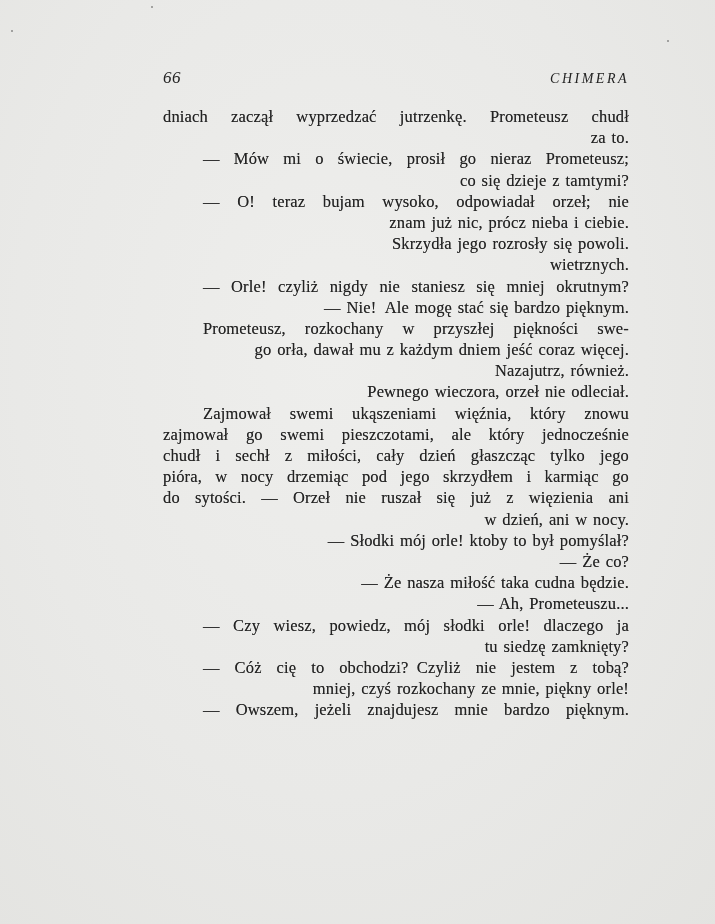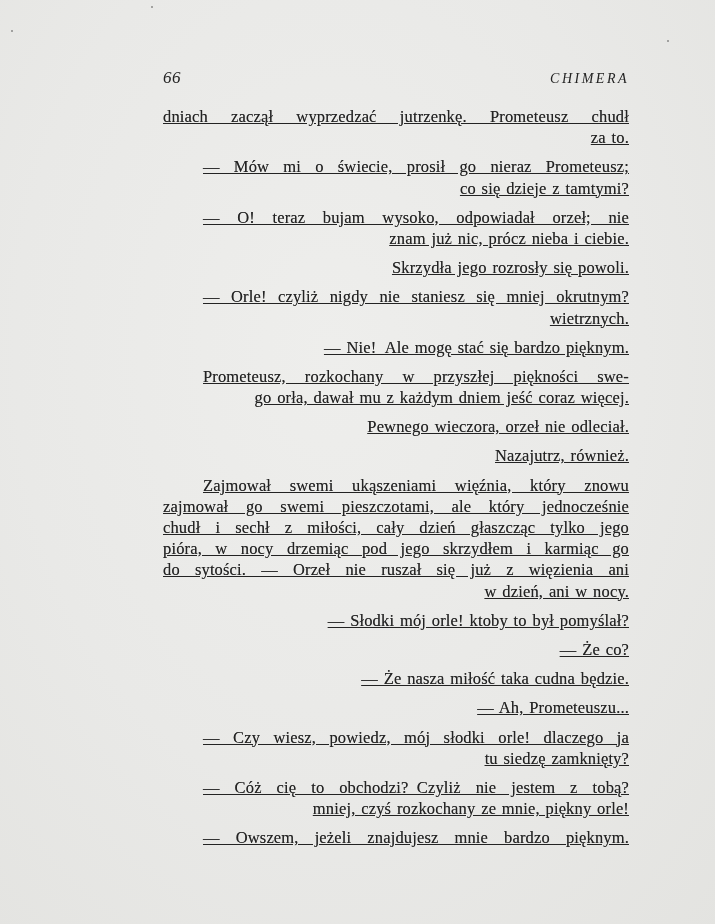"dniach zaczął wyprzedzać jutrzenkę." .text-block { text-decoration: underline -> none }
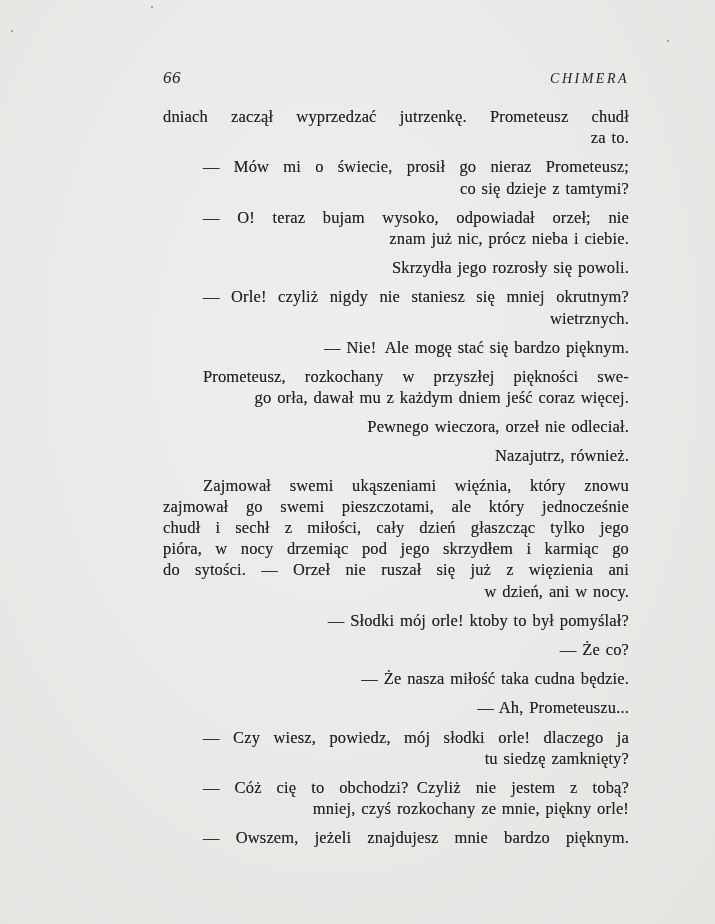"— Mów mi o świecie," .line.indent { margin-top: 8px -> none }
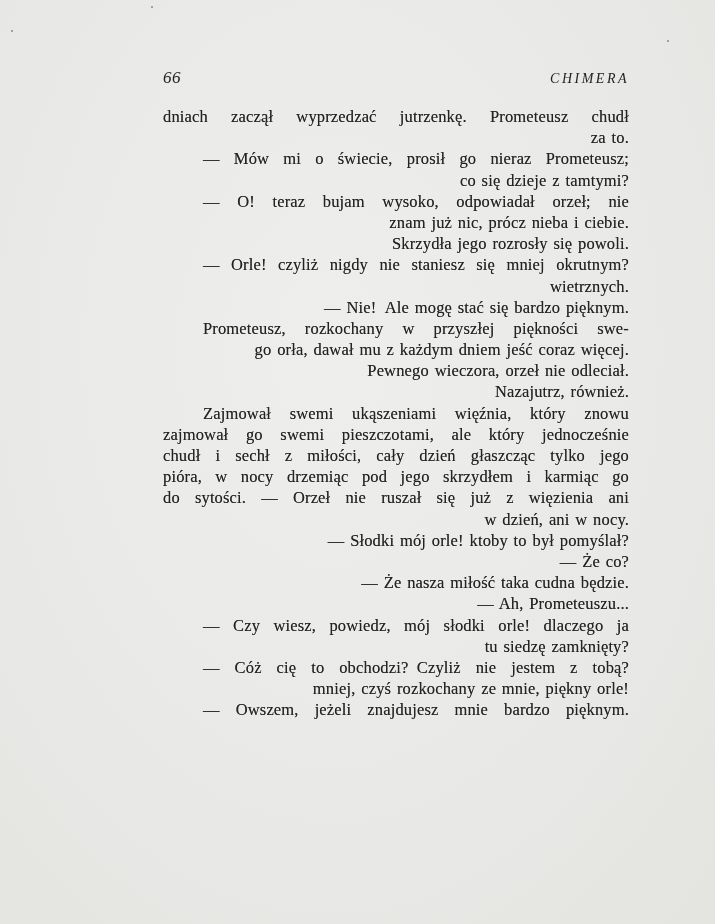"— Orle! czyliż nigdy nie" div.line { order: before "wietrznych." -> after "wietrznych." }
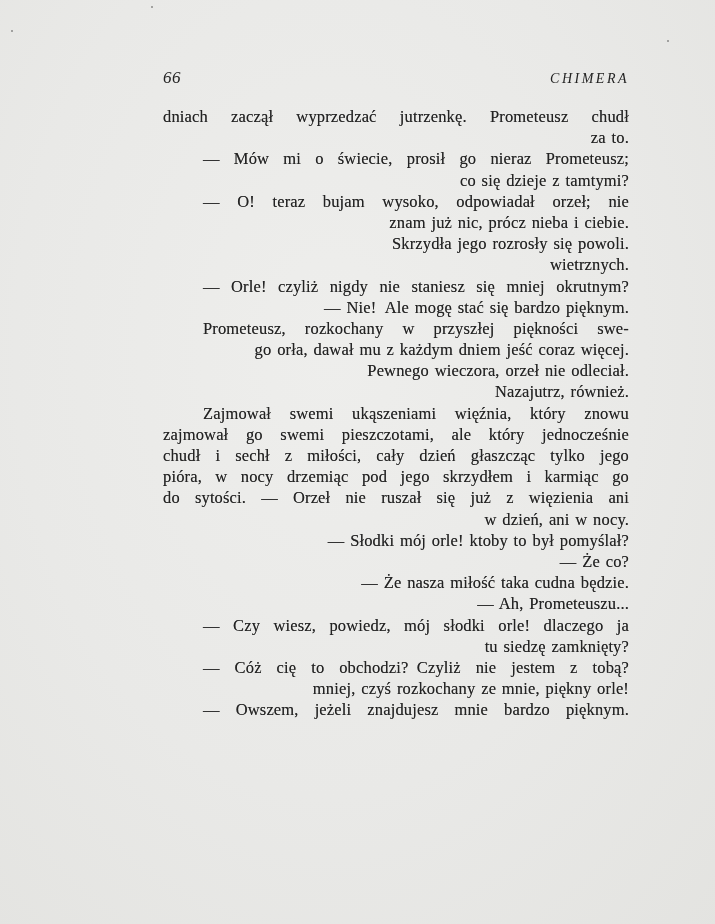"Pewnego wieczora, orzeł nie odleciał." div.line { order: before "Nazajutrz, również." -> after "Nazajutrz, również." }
--
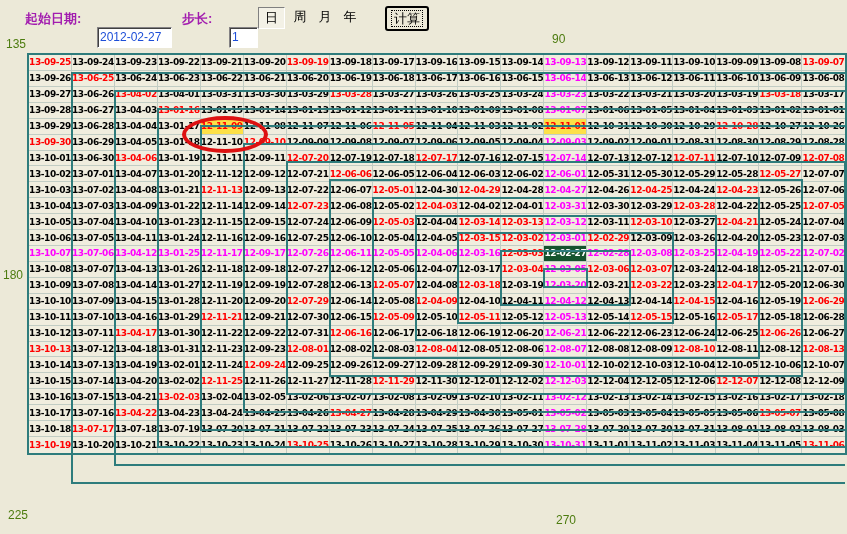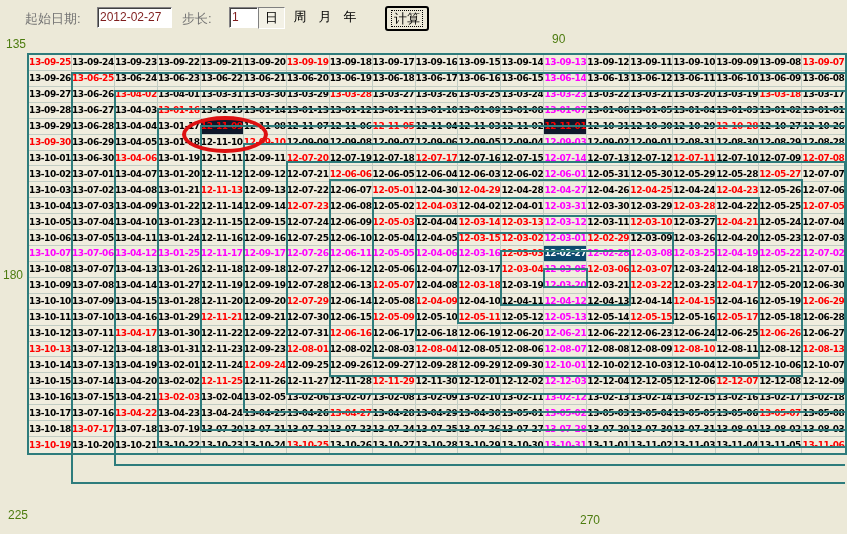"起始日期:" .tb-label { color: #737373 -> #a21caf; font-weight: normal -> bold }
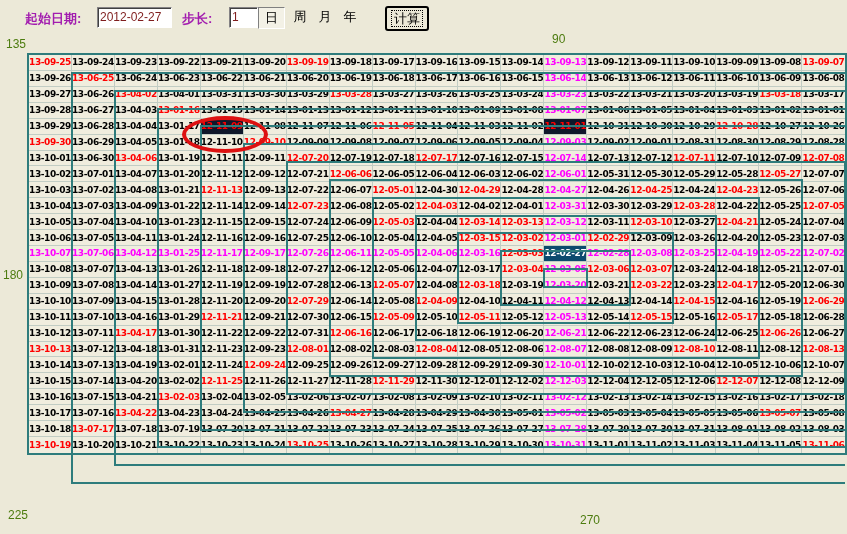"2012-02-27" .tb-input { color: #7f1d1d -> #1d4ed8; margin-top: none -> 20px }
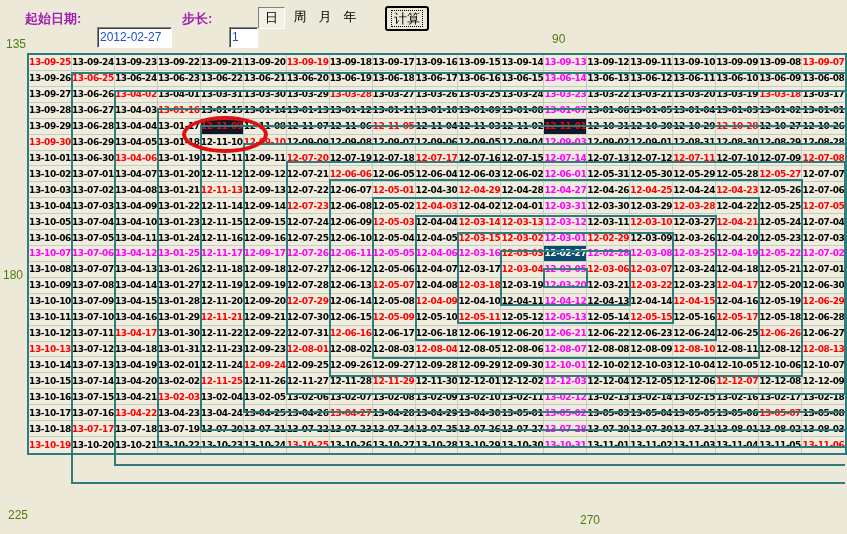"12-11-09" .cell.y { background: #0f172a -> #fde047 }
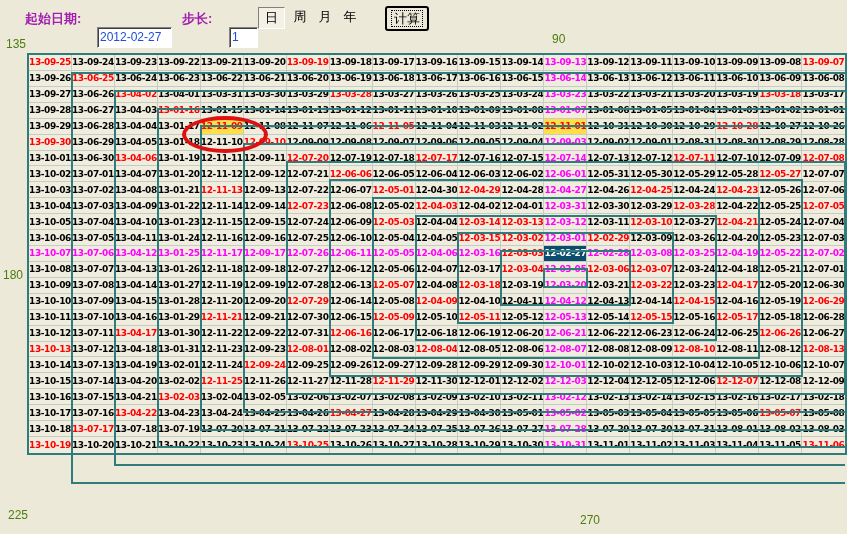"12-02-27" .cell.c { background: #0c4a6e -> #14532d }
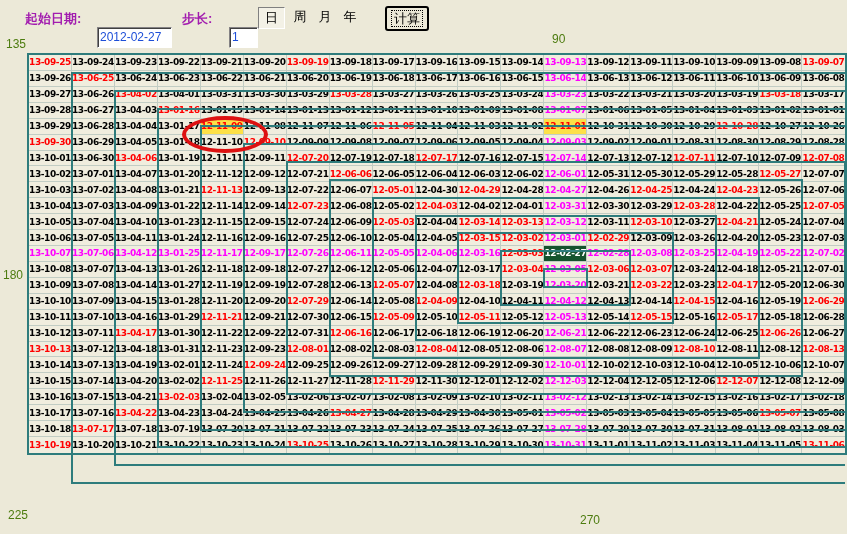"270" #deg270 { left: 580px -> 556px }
...
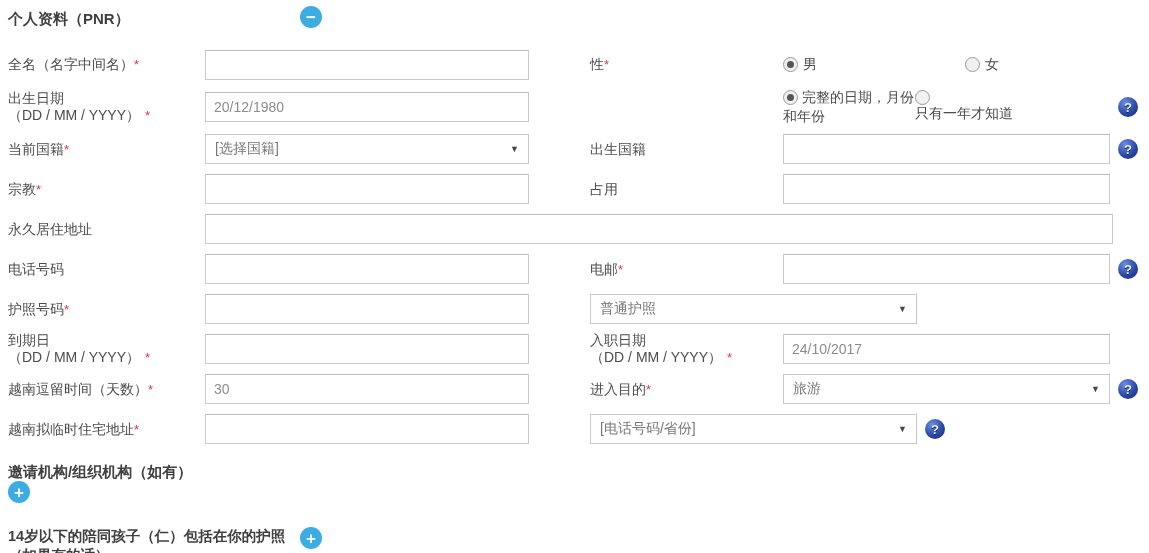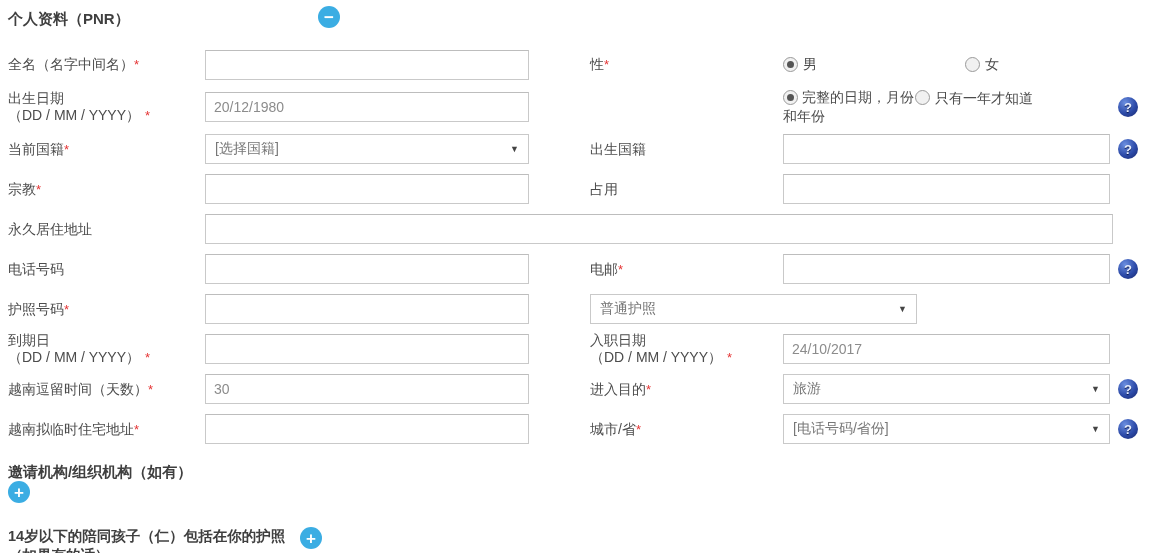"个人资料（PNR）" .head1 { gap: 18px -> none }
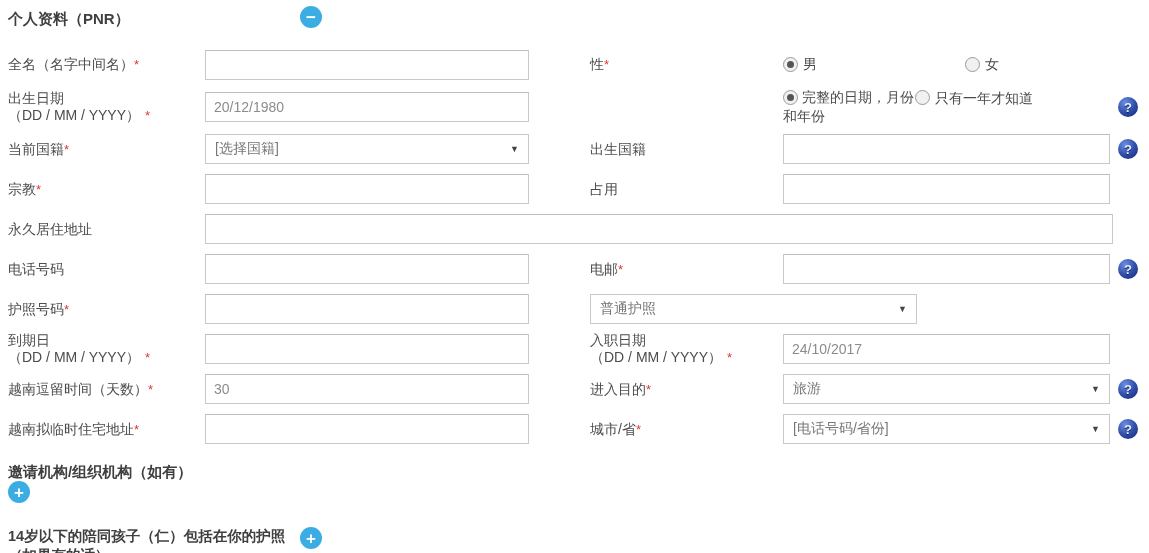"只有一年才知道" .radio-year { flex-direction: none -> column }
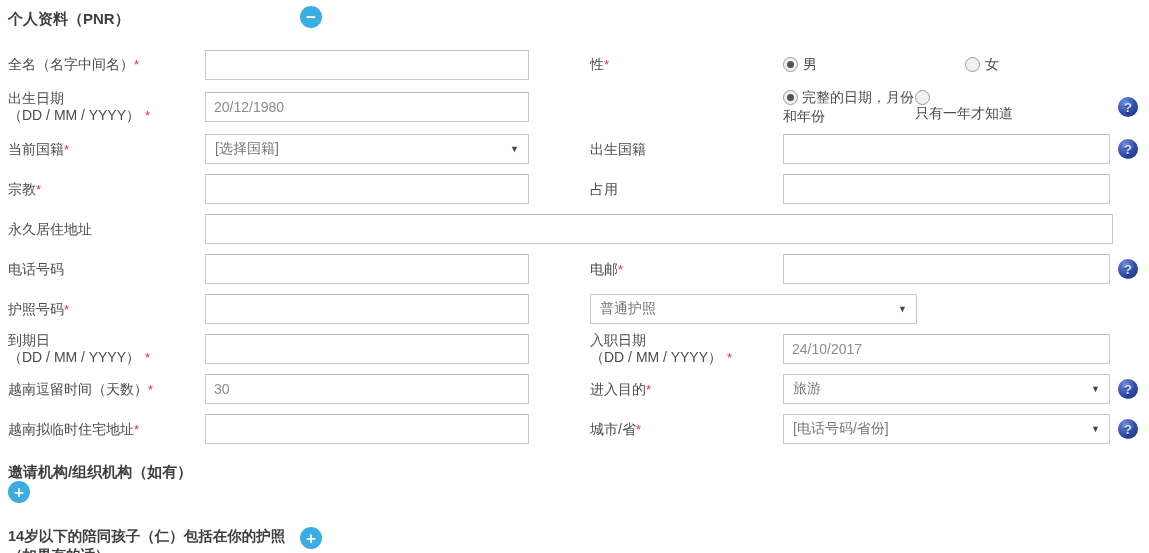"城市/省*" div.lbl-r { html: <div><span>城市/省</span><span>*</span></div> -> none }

* Exercise directions: Write out exactly the run of lines above that starts at the line containing "text-decoration: underline ->" and ends at the line containing "wieczora, orzeł nie". Include both, and leave the pictures out.

* Task output:
"dniach zaczął wyprzedzać jutrzenkę." .text-block { text-decoration: underline -> none }
"— Mów mi o świecie," .line.indent { margin-top: 8px -> none }
"— Orle! czyliż nigdy nie" div.line { order: before "wietrznych." -> after "wietrznych." }
"Pewnego wieczora, orzeł nie odleciał." div.line { order: before "Nazajutrz, również." -> after "Nazajutrz, również." }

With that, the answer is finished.